Vacuum extractor (vacuum-assisted delivery)
A medical device that uses suction to attach a soft or rigid cup to the baby’s head, allowing the doctor to assist delivery by gently pulling while the mother pushes. Vacuum extractors carry risks including scalp injuries, skull fractures, and brain bleeds if used improperly, applied at the wrong angle, or allowed to detach and reattach multiple times. In malpractice cases, evidence that a vacuum extractor was misused or that warning signs were ignored can establish negligence.
Pop-off (vacuum extractor cup detachment)
The detachment of the vacuum cup from the baby’s head during a vacuum-assisted delivery. Each time the cup comes off, it is counted as one “pop-off.” Medical guidelines generally recommend abandoning the vacuum extraction after three pop-offs because continued attempts significantly increase the risk of serious injury, including subdural hemorrhage and skull fractures. In malpractice litigation, exceeding this guideline can demonstrate a clear breach of the standard of care.
Bulging fontanelle
A soft spot on a baby’s skull that appears swollen, tense, or bulges outward instead of being flat or slightly sunken. The fontanelles are gaps between skull bones that allow for brain growth. A bulging fontanelle, especially when the baby is calm and upright, can signal increased pressure inside the skull from conditions like brain bleeding or swelling. Recognizing this symptom early is critical for diagnosis and treatment, and failure to act on this warning sign may constitute medical negligence.
Neonatal apnea
A condition in which a newborn stops breathing for 15 to 20 seconds or longer, or experiences shorter pauses in breathing accompanied by a slow heart rate or low oxygen levels. In the context of birth-related subdural hemorrhage, apnea can be a symptom of brain injury or increased pressure on the brain stem. Unexplained or worsening apnea episodes in a newborn should prompt immediate investigation, and failure to recognize and respond to this sign may support a claim of medical malpractice.
Cranial ultrasound
A non-invasive imaging test that uses sound waves to create pictures of a baby’s brain, typically performed through the fontanelle (soft spot) on the skull. Cranial ultrasound is often the first diagnostic tool used in newborns to detect brain bleeds, fluid accumulation, or structural abnormalities because it is safe, quick, and can be done at the bedside.
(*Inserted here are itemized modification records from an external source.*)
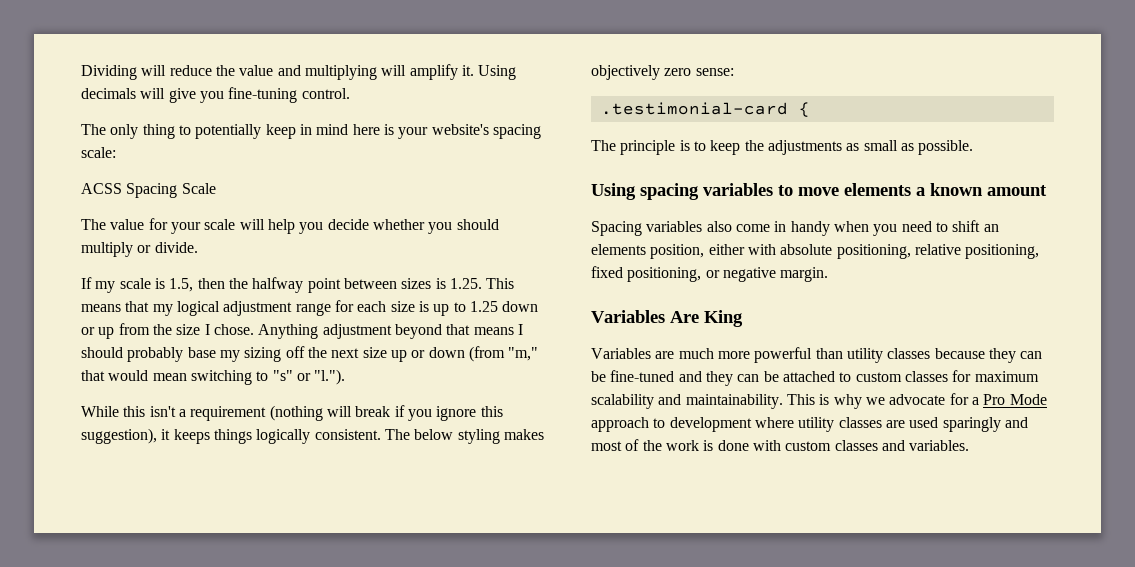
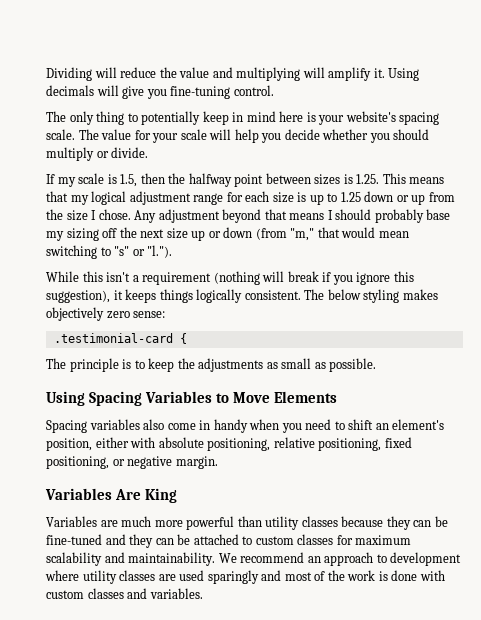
- The only thing to potentially keep in mind here is your website's spacing scale:
- ACSS Spacing Scale
- The value for your scale will help you decide whether you should multiply or divide.
+ The only thing to potentially keep in mind here is your website's spacing scale. The value for your scale will help you decide whether you should multiply or divide.
- Anything adjustment beyond that means I should probably base my sizing off the next size up or down (from "m," that would mean switching to "s" or "l.").
+ Any adjustment beyond that means I should probably base my sizing off the next size up or down (from "m," that would mean switching to "s" or "l.").
- Using spacing variables to move elements a known amount
+ Using Spacing Variables to Move Elements
- Spacing variables also come in handy when you need to shift an elements position, either with absolute positioning, relative positioning, fixed positioning, or negative margin.
+ Spacing variables also come in handy when you need to shift an element's position, either with absolute positioning, relative positioning, fixed positioning, or negative margin.
- This is why we advocate for a Pro Mode approach to development where utility classes are used sparingly and most of the work is done with custom classes and variables.
+ We recommend an approach to development where utility classes are used sparingly and most of the work is done with custom classes and variables.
In malpractice cases involving delayed diagnosis, the timing and interpretation of cranial ultrasound results can be key evidence of whether medical staff met the standard of care.
Fetal heart rate monitoring strip (cardiotocography, CTG)
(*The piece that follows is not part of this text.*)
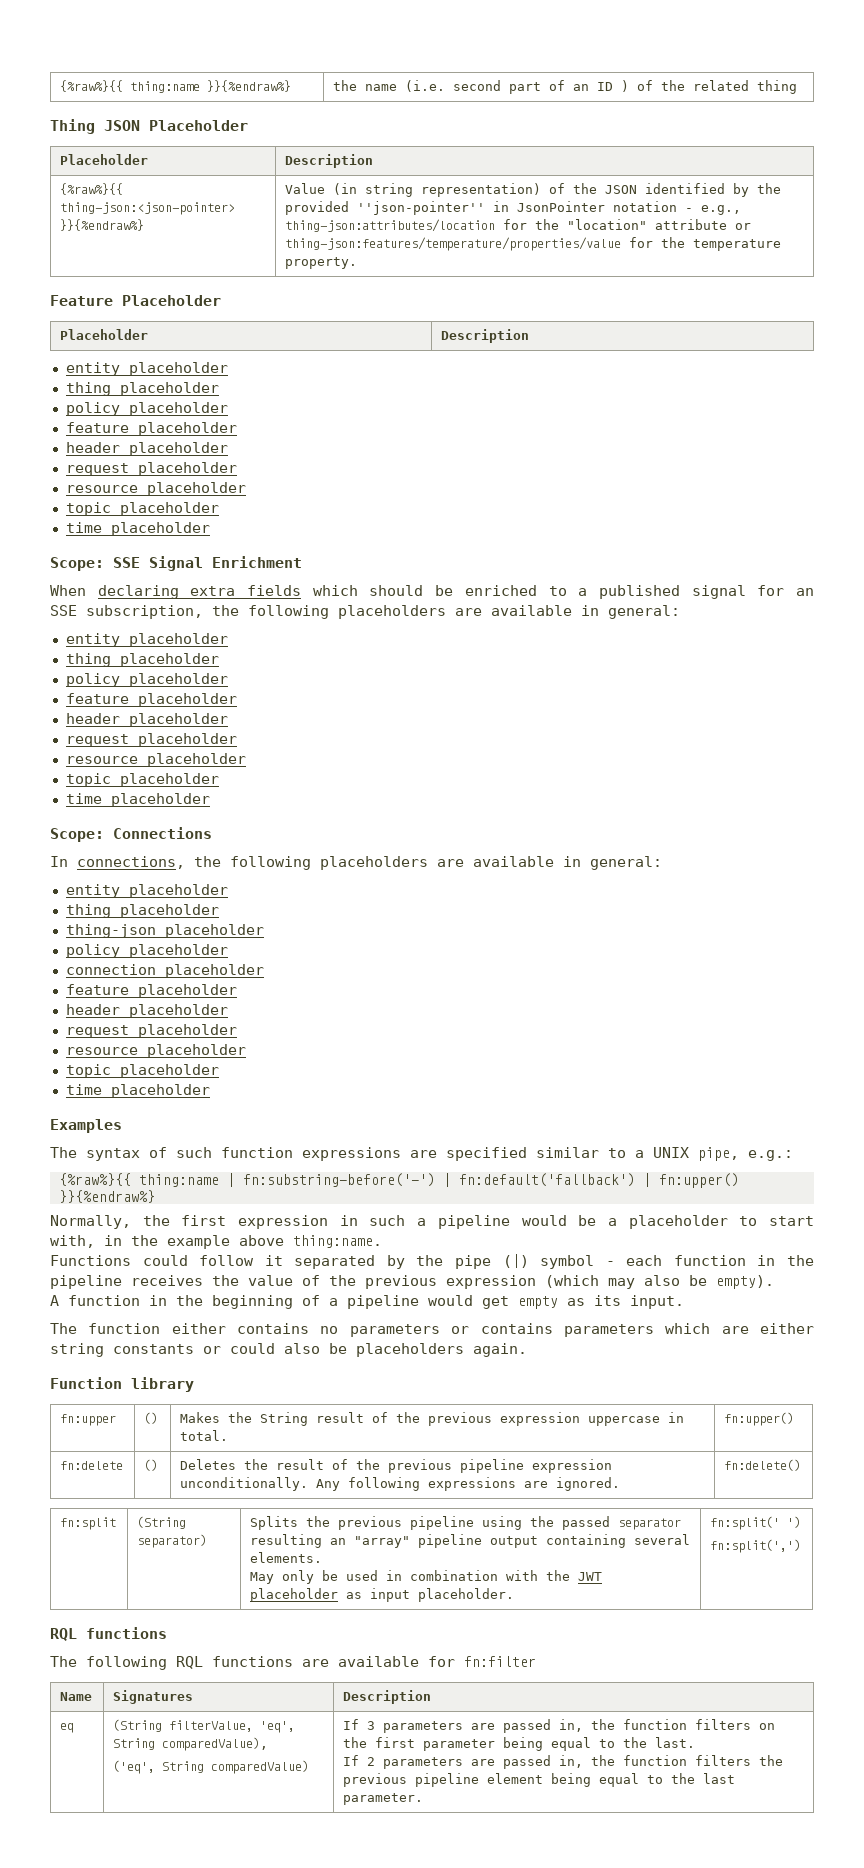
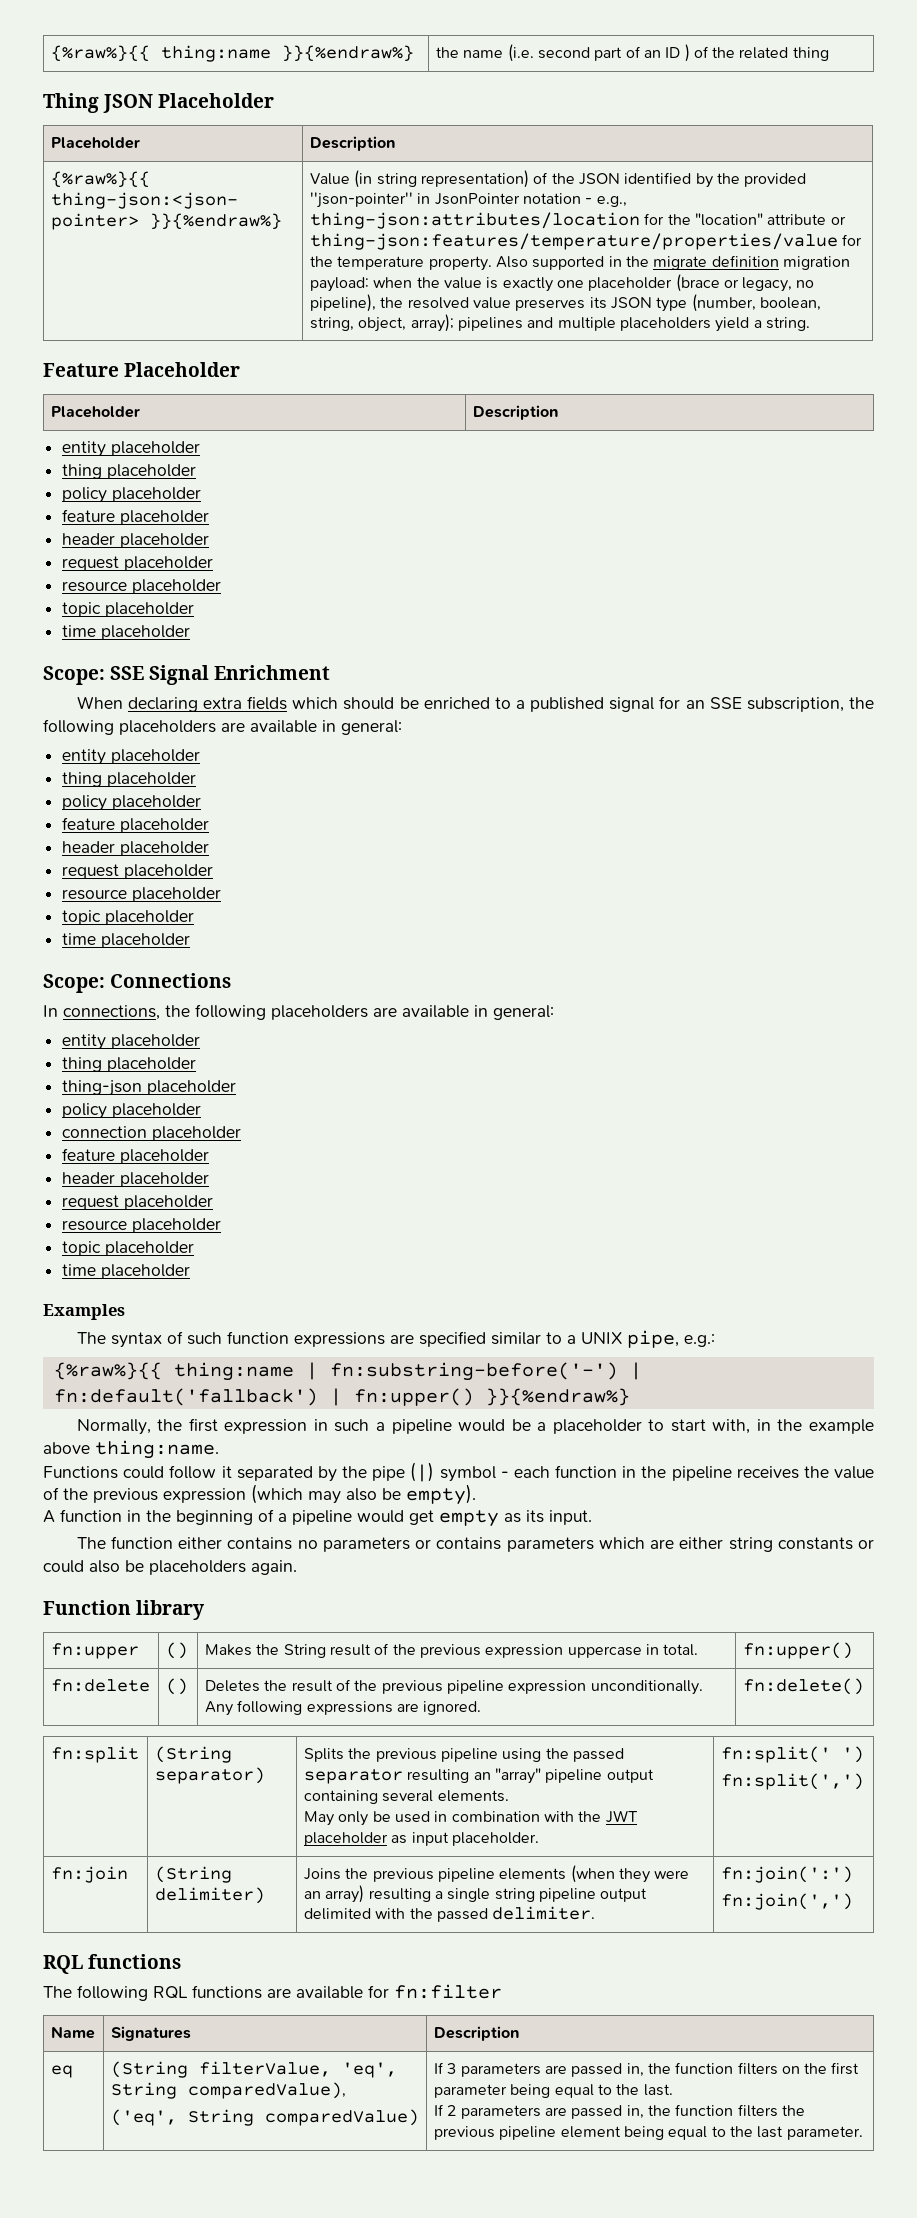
+ Also supported in the migrate definition migration payload: when the value is exactly one placeholder (brace or legacy, no pipeline), the resolved value preserves its JSON type (number, boolean, string, object, array); pipelines and multiple placeholders yield a string.
+ fn:join | (String delimiter) | Joins the previous pipeline elements (when they were an array) resulting a single string pipeline output delimited with the passed delimiter. | fn:join(':')
+ fn:join(',')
A continuous paper or electronic record that tracks the baby’s heart rate and the mother’s contractions during labor. This monitoring strip provides critical information about the baby’s well-being and tolerance of labor. Patterns such as late decelerations, absent variability, or prolonged bradycardia can signal fetal distress requiring urgent intervention. In medical malpractice cases, the monitoring strip is often the most important piece of evidence to prove that medical staff failed to recognize warning signs or delayed necessary action, such as an emergency C-section, leading to preventable birth injuries.